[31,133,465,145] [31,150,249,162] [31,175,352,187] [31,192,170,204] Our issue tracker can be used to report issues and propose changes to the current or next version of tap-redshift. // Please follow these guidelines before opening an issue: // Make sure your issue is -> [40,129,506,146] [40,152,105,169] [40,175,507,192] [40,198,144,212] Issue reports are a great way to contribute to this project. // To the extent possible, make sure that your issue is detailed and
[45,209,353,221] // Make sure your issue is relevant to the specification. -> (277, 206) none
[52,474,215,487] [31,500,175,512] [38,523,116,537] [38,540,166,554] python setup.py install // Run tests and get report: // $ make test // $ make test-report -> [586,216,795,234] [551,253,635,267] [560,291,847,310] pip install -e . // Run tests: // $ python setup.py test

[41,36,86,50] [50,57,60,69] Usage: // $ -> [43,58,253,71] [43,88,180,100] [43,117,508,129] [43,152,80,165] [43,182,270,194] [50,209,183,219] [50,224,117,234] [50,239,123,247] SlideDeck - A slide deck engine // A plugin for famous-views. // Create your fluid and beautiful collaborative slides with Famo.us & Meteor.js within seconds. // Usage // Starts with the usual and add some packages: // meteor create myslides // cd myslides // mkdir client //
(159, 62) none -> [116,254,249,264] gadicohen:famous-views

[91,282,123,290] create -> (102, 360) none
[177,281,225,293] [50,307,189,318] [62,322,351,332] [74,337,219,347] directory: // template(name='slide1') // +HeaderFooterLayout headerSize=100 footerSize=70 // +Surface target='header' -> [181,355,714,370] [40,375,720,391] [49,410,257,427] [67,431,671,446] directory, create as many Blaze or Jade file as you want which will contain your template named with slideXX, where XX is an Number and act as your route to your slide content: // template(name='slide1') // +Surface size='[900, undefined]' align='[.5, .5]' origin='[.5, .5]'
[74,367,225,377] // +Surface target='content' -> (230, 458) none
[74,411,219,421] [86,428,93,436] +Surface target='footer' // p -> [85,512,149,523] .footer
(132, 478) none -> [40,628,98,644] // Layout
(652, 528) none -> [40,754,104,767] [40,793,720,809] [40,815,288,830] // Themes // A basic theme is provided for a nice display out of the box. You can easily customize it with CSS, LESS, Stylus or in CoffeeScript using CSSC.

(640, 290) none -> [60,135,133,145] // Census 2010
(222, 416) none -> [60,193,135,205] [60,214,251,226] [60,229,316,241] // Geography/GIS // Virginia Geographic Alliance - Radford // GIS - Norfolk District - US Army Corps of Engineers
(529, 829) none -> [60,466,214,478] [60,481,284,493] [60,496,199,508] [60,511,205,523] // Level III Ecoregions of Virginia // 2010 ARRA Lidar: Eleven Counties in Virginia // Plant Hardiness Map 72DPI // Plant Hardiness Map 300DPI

PROBLEM TO WORK ON: Line by line, write out the records above exactly.

YOUR SOLUTION:
[31,133,465,145] [31,150,249,162] [31,175,352,187] [31,192,170,204] Our issue tracker can be used to report issues and propose changes to the current or next version of tap-redshift. // Please follow these guidelines before opening an issue: // Make sure your issue is -> [40,129,506,146] [40,152,105,169] [40,175,507,192] [40,198,144,212] Issue reports are a great way to contribute to this project. // To the extent possible, make sure that your issue is detailed and
[45,209,353,221] // Make sure your issue is relevant to the specification. -> (277, 206) none
[52,474,215,487] [31,500,175,512] [38,523,116,537] [38,540,166,554] python setup.py install // Run tests and get report: // $ make test // $ make test-report -> [586,216,795,234] [551,253,635,267] [560,291,847,310] pip install -e . // Run tests: // $ python setup.py test

[41,36,86,50] [50,57,60,69] Usage: // $ -> [43,58,253,71] [43,88,180,100] [43,117,508,129] [43,152,80,165] [43,182,270,194] [50,209,183,219] [50,224,117,234] [50,239,123,247] SlideDeck - A slide deck engine // A plugin for famous-views. // Create your fluid and beautiful collaborative slides with Famo.us & Meteor.js within seconds. // Usage // Starts with the usual and add some packages: // meteor create myslides // cd myslides // mkdir client //
(159, 62) none -> [116,254,249,264] gadicohen:famous-views

[91,282,123,290] create -> (102, 360) none
[177,281,225,293] [50,307,189,318] [62,322,351,332] [74,337,219,347] directory: // template(name='slide1') // +HeaderFooterLayout headerSize=100 footerSize=70 // +Surface target='header' -> [181,355,714,370] [40,375,720,391] [49,410,257,427] [67,431,671,446] directory, create as many Blaze or Jade file as you want which will contain your template named with slideXX, where XX is an Number and act as your route to your slide content: // template(name='slide1') // +Surface size='[900, undefined]' align='[.5, .5]' origin='[.5, .5]'
[74,367,225,377] // +Surface target='content' -> (230, 458) none
[74,411,219,421] [86,428,93,436] +Surface target='footer' // p -> [85,512,149,523] .footer
(132, 478) none -> [40,628,98,644] // Layout
(652, 528) none -> [40,754,104,767] [40,793,720,809] [40,815,288,830] // Themes // A basic theme is provided for a nice display out of the box. You can easily customize it with CSS, LESS, Stylus or in CoffeeScript using CSSC.

(640, 290) none -> [60,135,133,145] // Census 2010
(222, 416) none -> [60,193,135,205] [60,214,251,226] [60,229,316,241] // Geography/GIS // Virginia Geographic Alliance - Radford // GIS - Norfolk District - US Army Corps of Engineers
(529, 829) none -> [60,466,214,478] [60,481,284,493] [60,496,199,508] [60,511,205,523] // Level III Ecoregions of Virginia // 2010 ARRA Lidar: Eleven Counties in Virginia // Plant Hardiness Map 72DPI // Plant Hardiness Map 300DPI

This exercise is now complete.